Web interface edit records:

○ ○ ○ ○

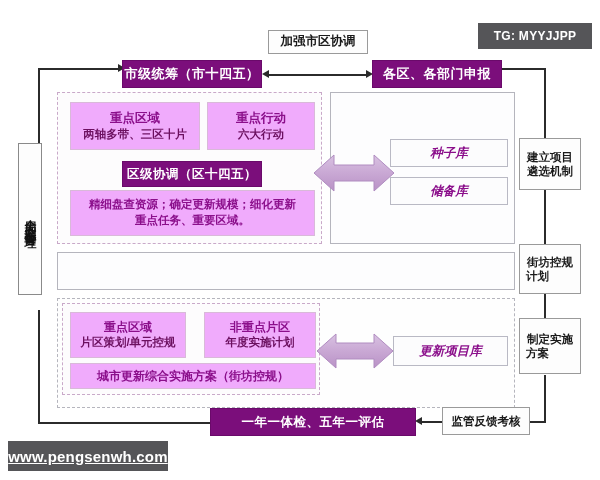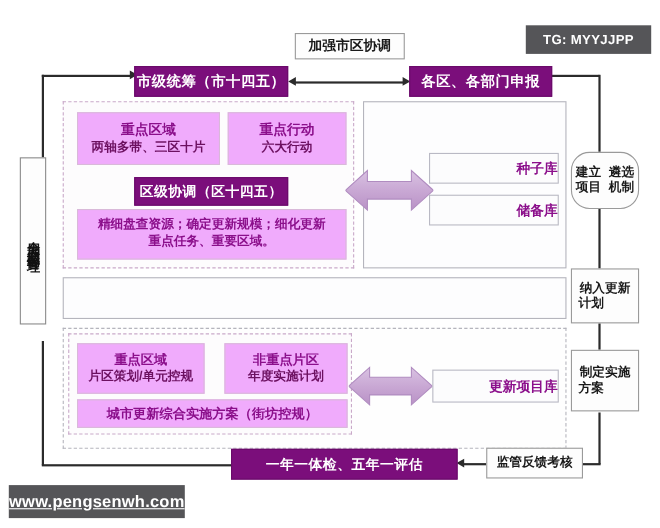--- a/index.html
+++ b/index.html
@@ -55,8 +55,9 @@
     border: 1px solid #b9b9c4;
     color: #8B0F8B;
     font-weight: bold;
-    display: flex; align-items: center; justify-content: flex-end;
-    text-align: center;
+    display: flex; align-items: center; justify-content: center;
+    text-align: center;
+    font-style: italic;
   }
 
   

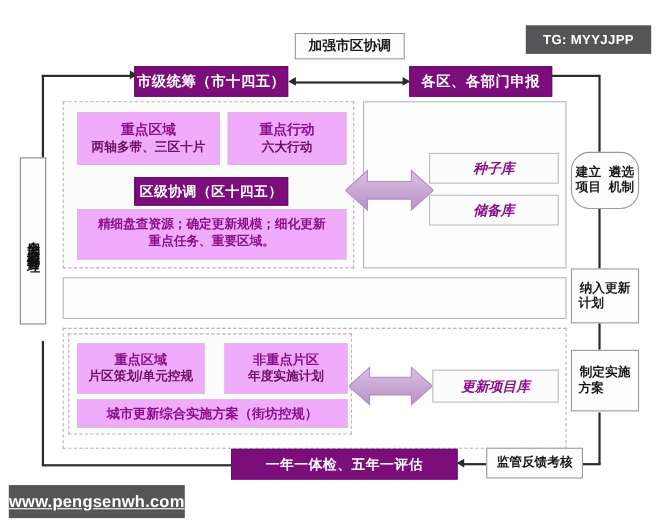--- a/index.html
+++ b/index.html
@@ -231,7 +231,7 @@
     <span>一年一体检、五年一评估</span>
   </div>
 
-  <div class="abs wbox" style="left:519px; top:138px; width:62px; height:52px; font-size:11.5px; flex-direction:row;border-radius:17px;">
+  <div class="abs wbox" style="left:519px; top:138px; width:62px; height:52px; font-size:11.5px; flex-direction:column;">
     <span>建立项目</span>
     <span>遴选机制</span>
   </div>

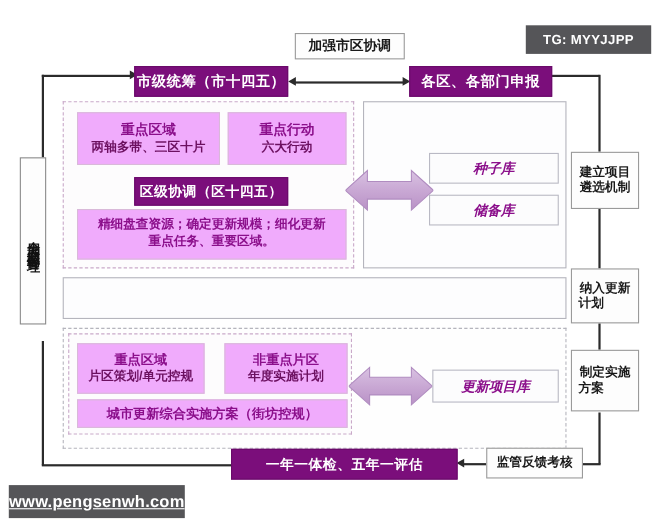--- a/index.html
+++ b/index.html
@@ -237,7 +237,7 @@
   </div>
 
   <div class="abs wbox" style="left:519px; top:244px; width:62px; height:50px; font-size:11.5px; flex-direction:column;">
-    <span>纳入更新</span>
+    <span>街坊控规</span>
     <span style="align-self:flex-start; padding-left:6px;">计划</span>
   </div>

○ ○ ○ ○

▶ _WHAT YOU WILL DO_
Could you copy every line in the records that holds "height"?

▶ _PROBLEM SOLUTION_
-  <div class="abs wbox" style="left:519px; top:138px; width:62px; height:52px; font-size:11.5px; flex-direction:row;border-radius:17px;">
+  <div class="abs wbox" style="left:519px; top:138px; width:62px; height:52px; font-size:11.5px; flex-direction:column;">
   <div class="abs wbox" style="left:519px; top:244px; width:62px; height:50px; font-size:11.5px; flex-direction:column;">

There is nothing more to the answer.